Your assignment:
All that belongs in the answer is the lines from the one containing "[224,826,354,843] Публикаций: 15154" to the end of the listing below, copied exactly, pictures excluded.

Exercise inputs:

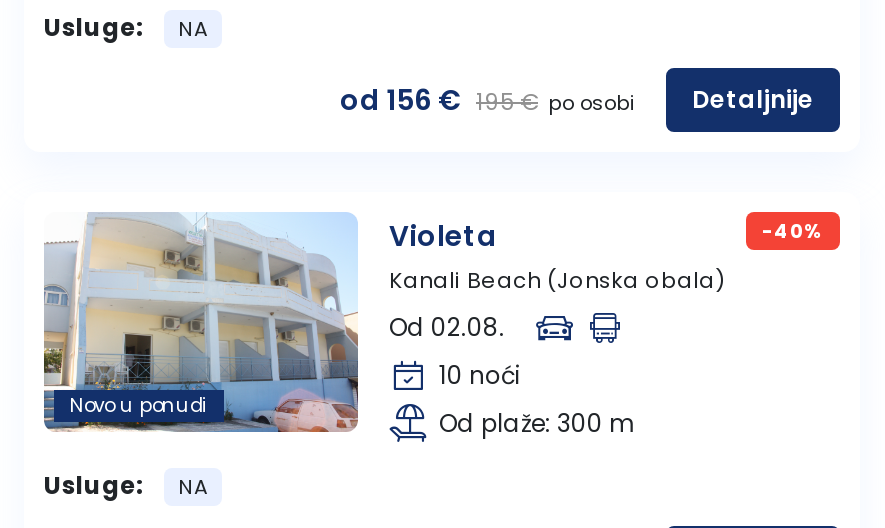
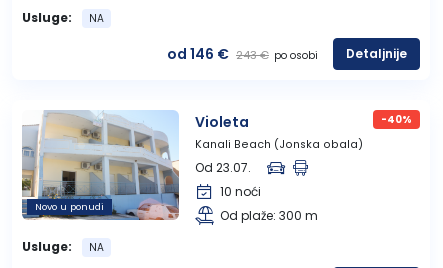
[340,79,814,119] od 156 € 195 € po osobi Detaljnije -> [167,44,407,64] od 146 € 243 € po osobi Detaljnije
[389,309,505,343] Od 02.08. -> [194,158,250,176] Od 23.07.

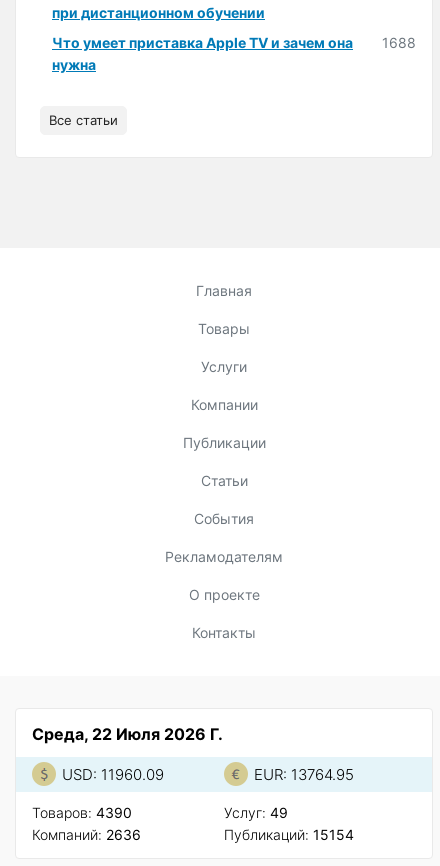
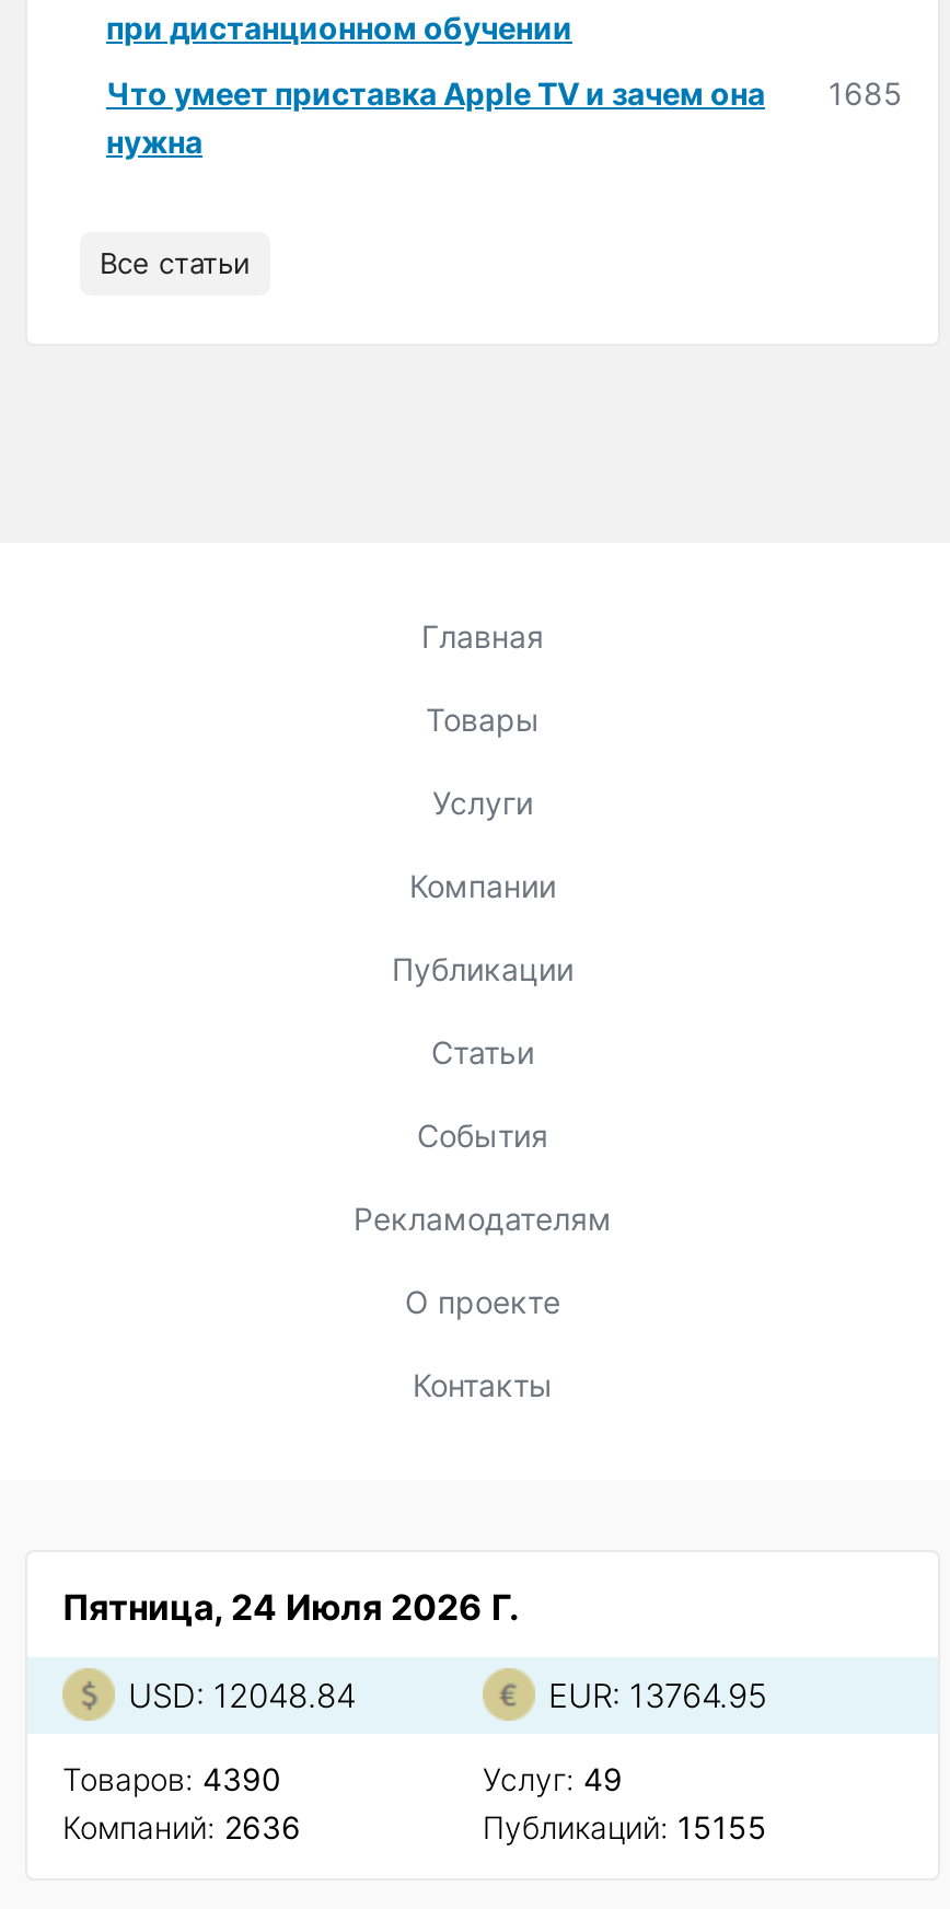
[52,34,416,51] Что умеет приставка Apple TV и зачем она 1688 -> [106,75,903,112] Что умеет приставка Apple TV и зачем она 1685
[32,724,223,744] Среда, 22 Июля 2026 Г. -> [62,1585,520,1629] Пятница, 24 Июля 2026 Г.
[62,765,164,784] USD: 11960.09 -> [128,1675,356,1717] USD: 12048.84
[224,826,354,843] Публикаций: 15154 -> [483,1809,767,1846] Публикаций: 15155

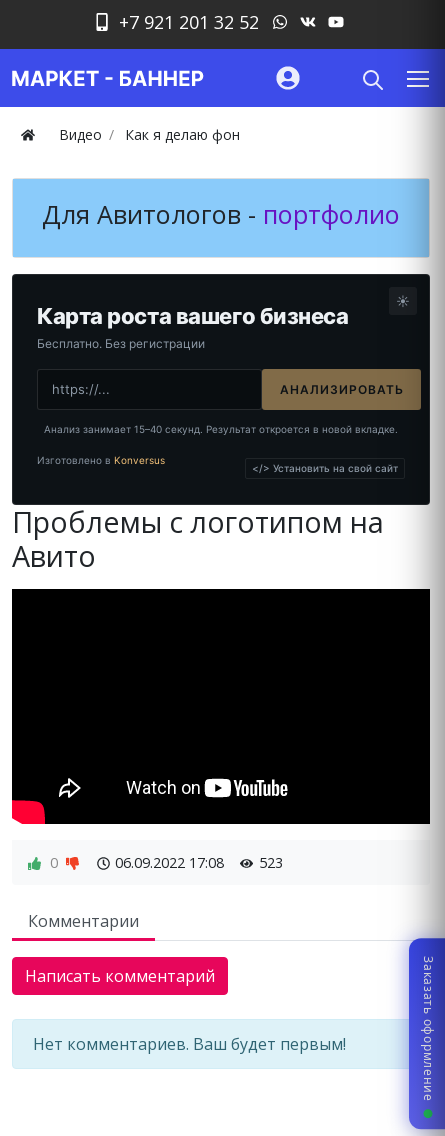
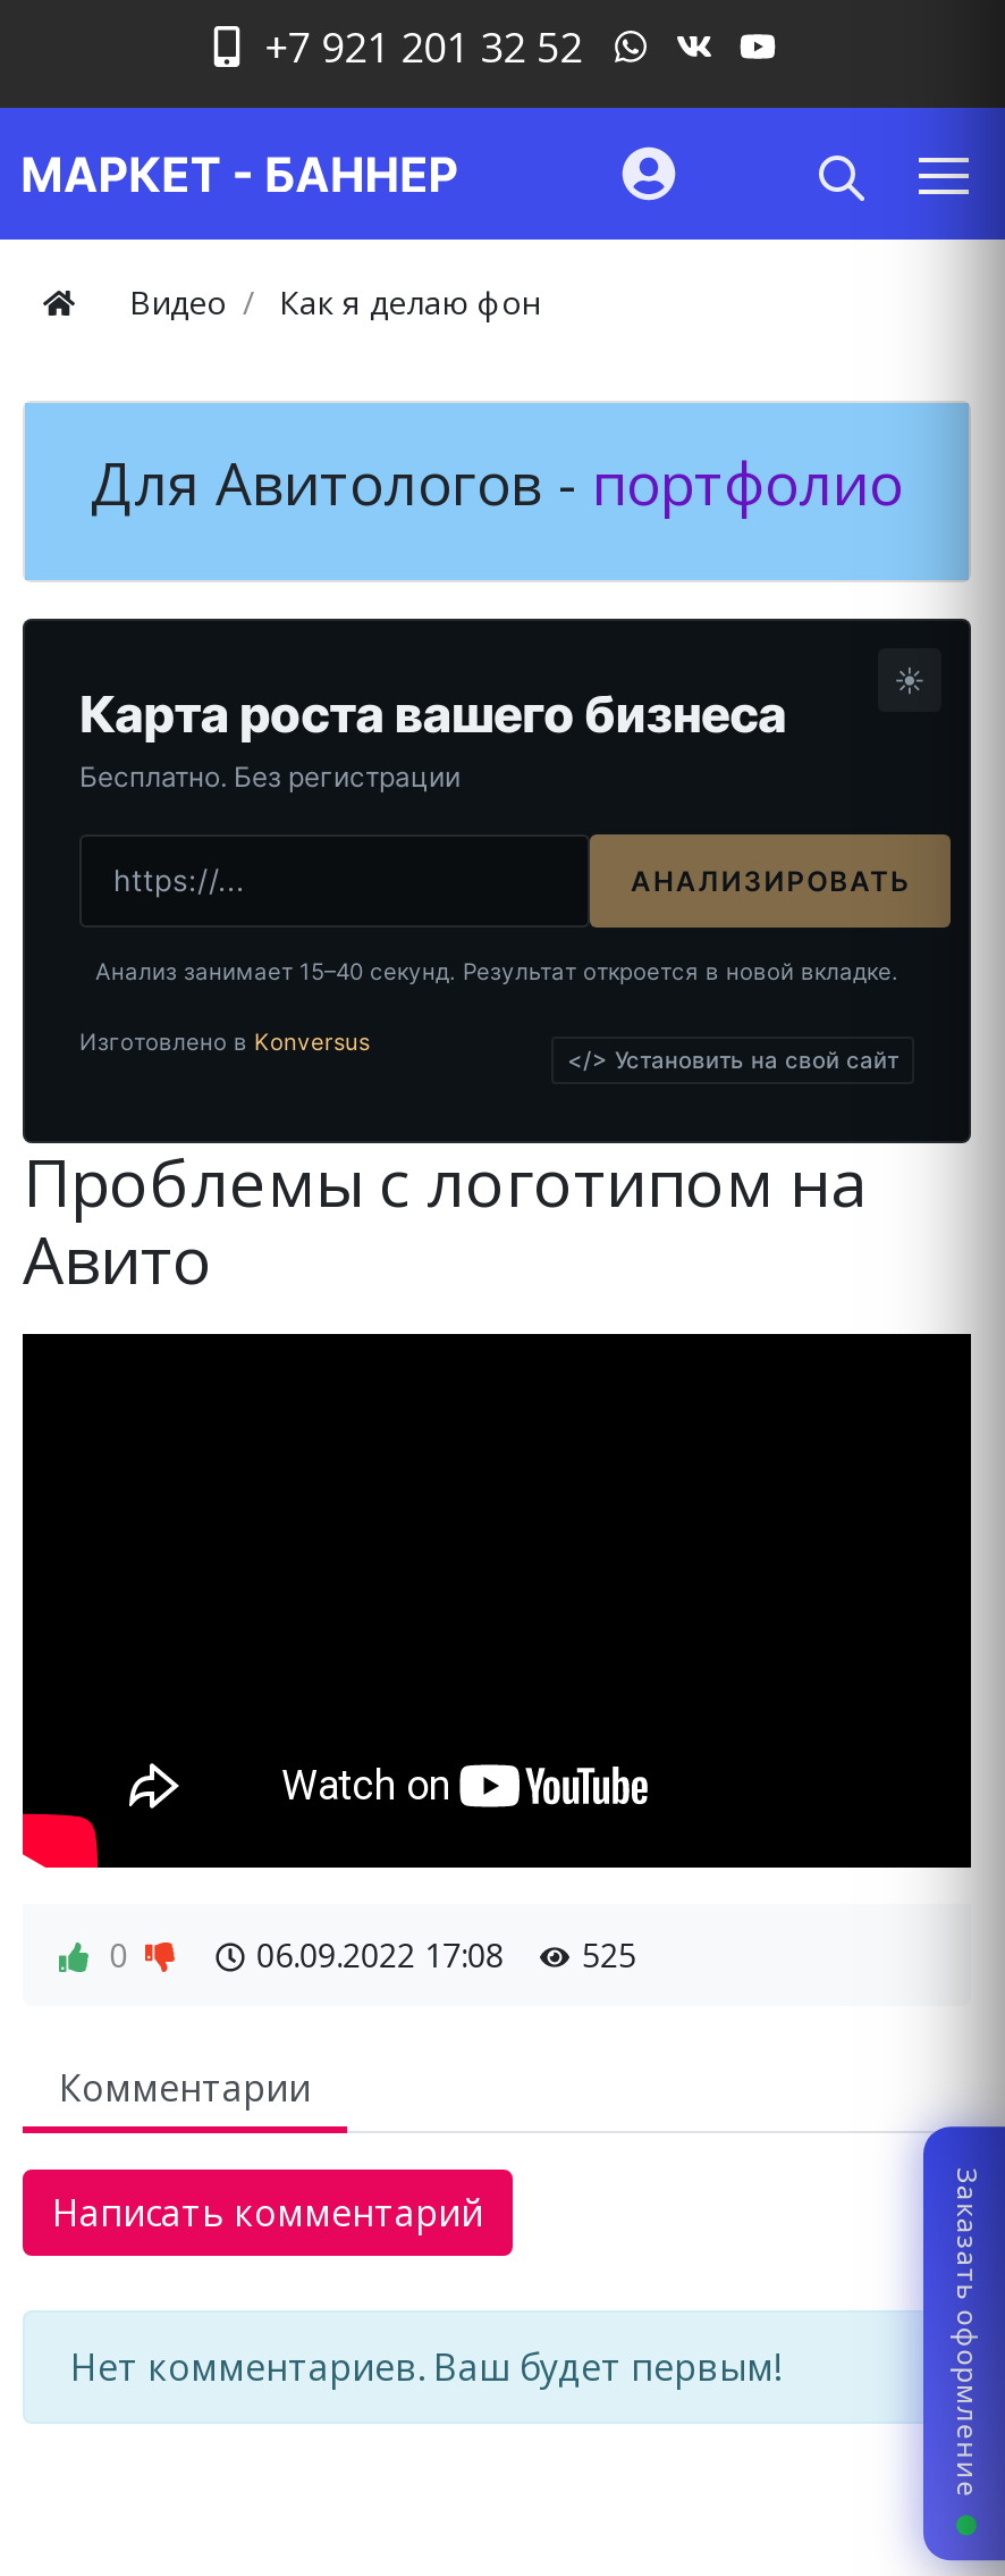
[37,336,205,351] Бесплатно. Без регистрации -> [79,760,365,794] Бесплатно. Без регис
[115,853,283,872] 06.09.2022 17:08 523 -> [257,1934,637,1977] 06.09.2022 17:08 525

Your solution:
[224,826,354,843] Публикаций: 15154 -> [483,1809,767,1846] Публикаций: 15155

[37,336,205,351] Бесплатно. Без регистрации -> [79,760,365,794] Бесплатно. Без регис
[115,853,283,872] 06.09.2022 17:08 523 -> [257,1934,637,1977] 06.09.2022 17:08 525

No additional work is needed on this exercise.